Come pittore provengo da una tavolozza impressionista, anche perché sono un estimatore di Monet, Sisley, Pissarro, Renoir. Quando ho avuto l’occasione di visitare i musei che custodiscono le opere degli Impressionisti, confesso di averne fatto delle vere e proprie scorpacciate. In segiuto mi sono specializzato in filosofia estetica, ma la mia preparazione è frutto di uno studio approfondito della vita degli artisti e del loro pensiero. Un pittore completo, o meglio, la formazione di un pittore completo non può essere mutilata da una mancanza di conoscenza e di approfondimento. Un’opera d’arte cos’è se non una coerenza della mente, o più coerenze della mente? Osservare un’opera d’arte significa anche cogliere il mistero che si cela dietro essa, è per questa ragione che l’arte altro non è che un’imitazione acutissima della realtà.
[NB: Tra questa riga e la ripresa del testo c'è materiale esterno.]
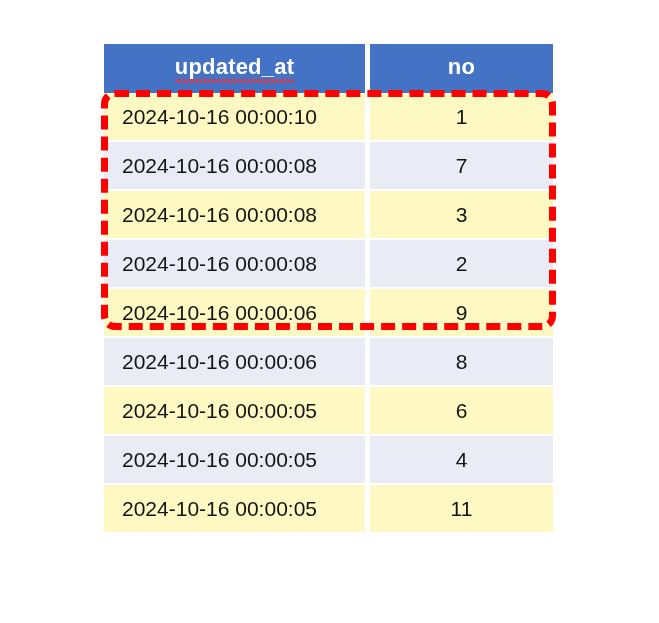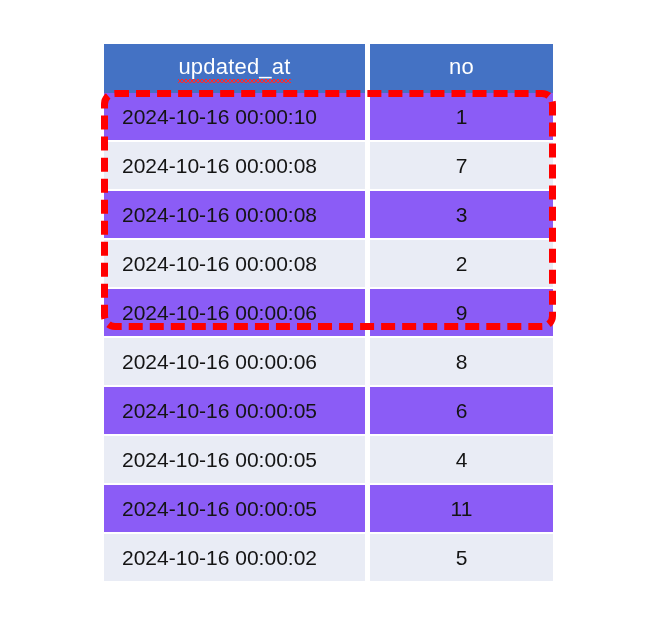--- a/index.html
+++ b/index.html
@@ -29,21 +29,21 @@
     table-layout: fixed;
   }
 
   table.result-table col.col-updated { width: 266px; }
   table.result-table col.col-no      { width: 183px; }
 
   thead th {
     background: #4472C4;
     color: #ffffff;
     font-size: 22px;
-    font-weight: normal;
+    font-weight: bold;
     text-align: center;
     height: 49px;
     padding: 0;
     vertical-align: middle;
     border-right: 5px solid #ffffff;
     letter-spacing: 0.2px;
   }
   thead th.last-col { border-right: none; }
 
   
@@ -70,21 +70,21 @@
     padding: 0;
     font-size: 21px;
     color: #141414;
     vertical-align: middle;
     border-right: 5px solid #ffffff;
     border-bottom: 2px solid #ffffff;
     font-weight: normal;
   }
   tbody td.last-col { border-right: none; }
 
-  tbody tr.band-dark td { background: #8b5cf6; }
+  tbody tr.band-dark td { background: #fef9c3; }
   tbody tr.band-light td { background: #E9ECF5; }
 
   td.cell-updated {
     text-align: left;
     padding-left: 18px;
   }
   td.cell-no {
     text-align: center;
   }
 
@@ -155,21 +155,17 @@
         <td class="cell-no last-col">6</td>
       </tr>
       <tr class="band-light">
         <td class="cell-updated">2024-10-16 00:00:05</td>
         <td class="cell-no last-col">4</td>
       </tr>
       <tr class="band-dark">
         <td class="cell-updated">2024-10-16 00:00:05</td>
         <td class="cell-no last-col">11</td>
       </tr>
-      <tr class="band-light">
-        <td class="cell-updated">2024-10-16 00:00:02</td>
-        <td class="cell-no last-col">5</td>
-      </tr>
     </tbody>
   </table>
 </div>
 
 <div id="highlight-box"></div>
 
 </body></html>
Ciò che conta di più è cercare di non inquinare mai i colori. In pittura, infatti, ogni colore si coniuga con il suo diretto complementare e, a sua volta, il complementare con il suo derivato. Quando vengono a mancare tali accordi, il mio occhio rifiuta il prosieguo della visione.

L’osservazione della realtà le ha consentito di ritrarre praticamente tutti i volti dei suoi compaesani di Sant’Angelo le Fratte che oggi sono custoditi, insieme a molte altre sue opere, all’interno della Pinacoteca del borgo lucano che porta il suo nome. Si tratta di un caso unico al mondo.

Se in qualsiasi ritratto viene a mancare una forma di introspezione psicologica, be’, allora non si è fatto altro che eseguire meccanicamente un disegno. Avverto la necessità di esternare l’interiorità di chi viene ritratto. Nel volto del santangiolese ho cercato di cogliere l’atteggiamento, il portamento, la gestualità e la sacralità della persona. Quando ero ragazzino mi capitava di incontrare per le vie del paese alcune signore anziane, rendendomi conto fin da subito del loro portamento regale e rimanendone profondamente affascinato. I primi ritratti risalgono a quando avevo quindici o sedici anni, gli ultimi sono di qualche giorno fa. Ciò che caratterizza ognuno di quei ritratti è la rapidità di esecuzione, anche perché a me piace catturare un momento e fissarlo su carta.

 

Lei, tra l’altro, ha donato tutte le opere alla Pinacoteca.

 

Ogni opera custodita all’interno della Pinacoteca di Sant’Angelo le Fratte, e sono circa 250, è un mio lavoro. Le ho fatte incorniciare, ho donato l’impaginazione e ho contribuito in prima persona anche all’installazione. Quella è solo una piccola parte, ma se sente mia moglie le dirà che ce ne sono molte di più. Quando mi sono trovato di fronte ad un palazzo antico e a degli spazi restaurati alla perfezione, non me la sono sentito di dire di no. In due anni abbiamo registrato circa ventimila visitatori. Nel corso della mia vita ho organizzato diverse mostre personali, come quella alla galleria di Modena, e ho partecipato a diversi concorsi, ma solo in presenza di giurie di qualità e di estrema competenza.

 

Al momento a cosa sta lavorando?

 

Ho messo a punto una tecnica da chimico-fisico quale sono per poter tradurre cinquanta episodi del Nuovo Testamento, attingendo dalle incisioni di Gustavo Doré. Si tratta di una composizione manuale di livelli, poiché su un acquerello o un pastello, grazie anche ad un mezzo ottico particolare che non le rivelo, sono riuscito ad effettuare una rifrazione parziale o totale di luce.

Devo dire che non sono rigoroso nella realizzazione dei miei lavori, a volte dipingo ad olio, altre vado in giro con la mia macchina fotografica per catturare elementi di realtà o, in altri momenti della giornata, mi piace semplicemente fare delle richerche, ma solo su manuali, anche perché io non uso internet.

Con l’arte contemporanea andiamo incontro a ciò che io definisco dei “liquami detritici”, dunque non ho la smania di partecipare a mostre, specialmente se collettive. La cosa più deprimente, inoltre, è l’assoluta mancanza di pubblico, specialmente in questa città.

In fondo, il pittore è già gratificato dal suo lavoro e dalle sue idee, non ha bisogno d’altro.